Diambilnya guling tersebut, lalu ia lemparkan ke lantai. “Kau tidak perlu guling ada aku yang bisa kau peluk hangat dan nyaman.” Bisik Patrick, sambil meletakkan tangannya di perut Maureen.
Maureen yang sebenarnya hanya berpura-pura tidur saja menjadi tidak karuan, Ia harus menahan dirinya untuk tidak bangun dan melepas tangan Patrick yang bermain-main di perutnya.
Lama kelamaan didengarnya suara dengkuran dari Patrick, sehingga membuat Maureen bisa menarik napas lega.
Dengan perlahan dicobanya melepaskan tangan Patrick dari perutnya. Namun, terdengar suara gumaman. “Biarkan saja!”
Suara itu membuat Maureen menjadi terkejut dirinya tidak mengira, kalau Patrick akan menyadarinya. Ia pun jadi diam membeku. Pada akhirnya, Maureen jatuh tertidur juga dalam pelukan Patrick.
Patricklah yang lebih dahulu bangun dari tidurnya dilihatnya Maureen yang masih terlelap. Senyum sinis terbit di bibirnya melihat hal itu. ‘Dia pikir aku menyukainya? Aku hanya terpaksa saja harus berada dekat dengannya ini semua, karena desakan Ayahku!’ batin Patrick.
Ia turun dari atas tempat tidur tanpa mengusik Maureen dari tidurnya, kemudian langsung menuju kamar mandi. Beberapa saat kemudian, ia keluar dari kamar mandi dengan hanya memakai handuk saja.
Maureen yang baru bangun tidur langsung disuguhi pemandangan tersebut membuatnya melotot ke arah Patrick.
“Tidak bisakah kau mengeringkan rambutmu dahulu dan memakai pakaian, sebelum keluar dari kamar mandi?”
Senyum mengejek terbit di bibir Patrick. “Aku sudah terbiasa seperti ini dan aku tidak akan mengubahnya hanya untuk dirimu!”
Maureen bangkit dari tempat tidur ia hendak menuju wstafel. Namun, ketika melewati Patrick, suaminya itu mencekal tangannya dengan kasar.
Dengan dingin Patrick mengatakan, kalau bagi dirinya pernikahan mereka hanyalah jaminan baginya agar tetap mendapatkan warisannya. Ia tidak akan mentolerir, jika sampai diketahuinya Marianne ternyata hamil dari pria lainnya.

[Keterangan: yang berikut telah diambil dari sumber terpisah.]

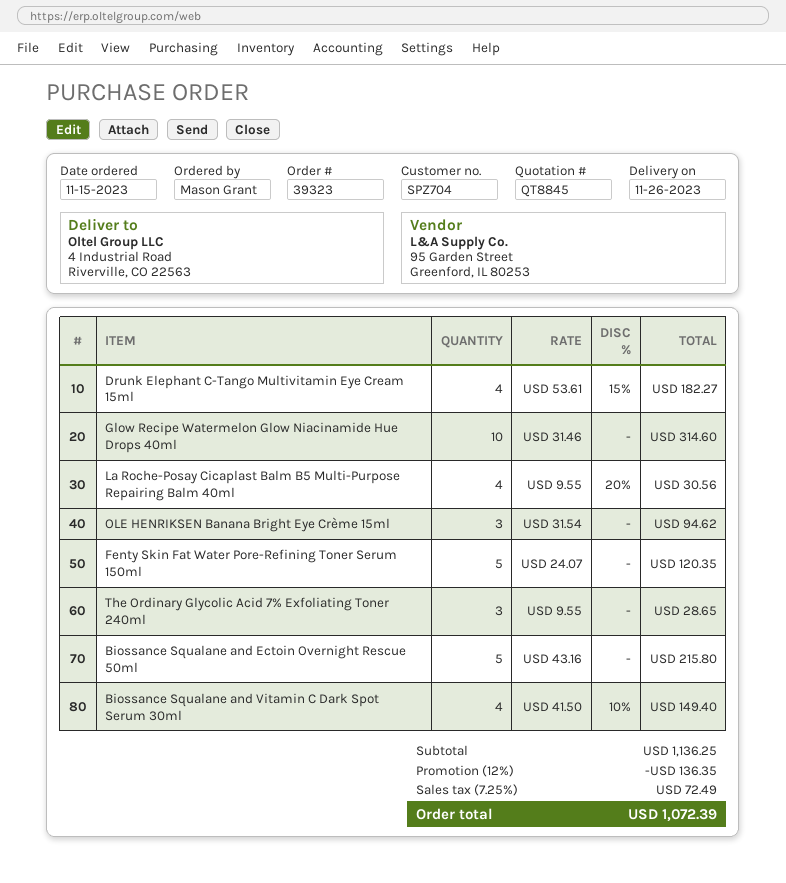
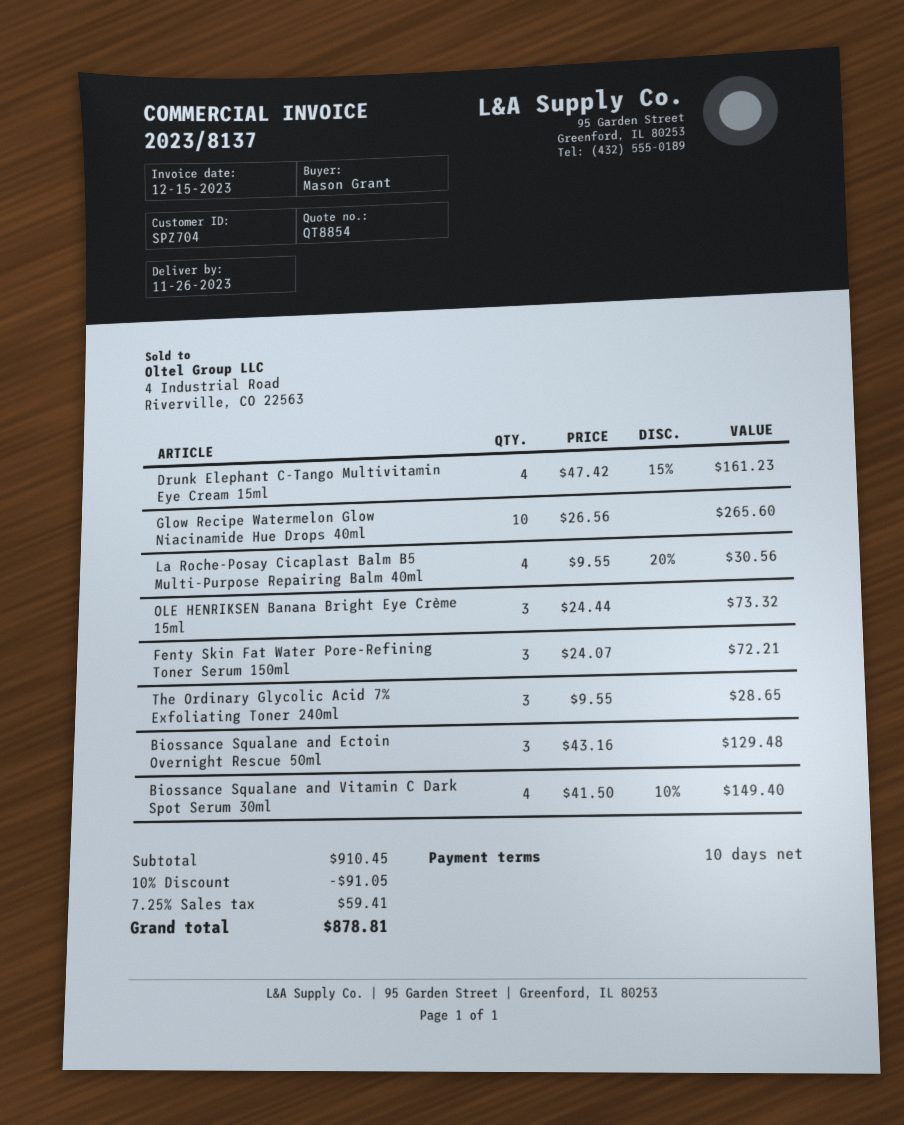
quote number: QT8845 -> QT8854
Drunk Elephant C-Tango Multivitamin Eye Cream 15ml: 4 x 53.61 - 15% = 182.27 -> 4 x 47.42 - 15% = 161.23
Glow Recipe Watermelon Glow Niacinamide Hue Drops 40ml: 10 x 31.46 = 314.60 -> 10 x 26.56 = 265.60
OLE HENRIKSEN Banana Bright Eye Crème 15ml: 3 x 31.54 = 94.62 -> 3 x 24.44 = 73.32
Fenty Skin Fat Water Pore-Refining Toner Serum 150ml: 5 x 24.07 = 120.35 -> 3 x 24.07 = 72.21
Biossance Squalane and Ectoin Overnight Rescue 50ml: 5 x 43.16 = 215.80 -> 3 x 43.16 = 129.48
subtotal: 1136.25 -> 910.45
discount: 12% = 136.35 -> 10% = 91.05
tax: 7.25% = 72.49 -> 7.25% = 59.41
total: 1072.39 -> 878.81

Kedua tangan Maureen terkepal di sisi tubuhnya ia harus bisa menahan rasa marah dan kecewanya kepada Patrick. Seandainya saja ia tidak memiliki hutang budi kepada kedua orang tua Patrick yang sudah membantu biaya perawatan Ibunya. Sudah pasti ia akan pergi dari pria itu daripada harus menerima penghinaannya.
Patrick mengerutkan kening menatap Maureen. “Apakah kau tidak bisa menerima dengan yang kukatakan? Aku sama sekali tidak peduli!”
Dengan santainya Patrick melepas handuk yang tadinya menutupi tubuhnya, sehingga membuat Maureen langsung berlari menuju kamar mandi diiringi suara tawa Patrick.
sesampainya di kamar mandi Maureen langsung menggosok gigi dan mencuci wajahnya. Pada saat sedang mencuci wajah Maureen teringat wajah Ibunya yang bahagia mendengar berita rencana pernikahannya dengan Patrick.
Seandainya saja Ibunya mengetahui, cerita di balik pernikahan itu dan bagaimana perlakuan suaminya kepadanya. Ibunya pasti akan merasa sedih sekali jikalau mengetahui hal tersebut.
Terbayang di matanya, bagaimana ia yang ketika itu hampir saja putus asa mencari biaya tambahan perawatan Ibunya di rumah sakit, orang tua Patrick tanpa ragu memberikan uluran tangan.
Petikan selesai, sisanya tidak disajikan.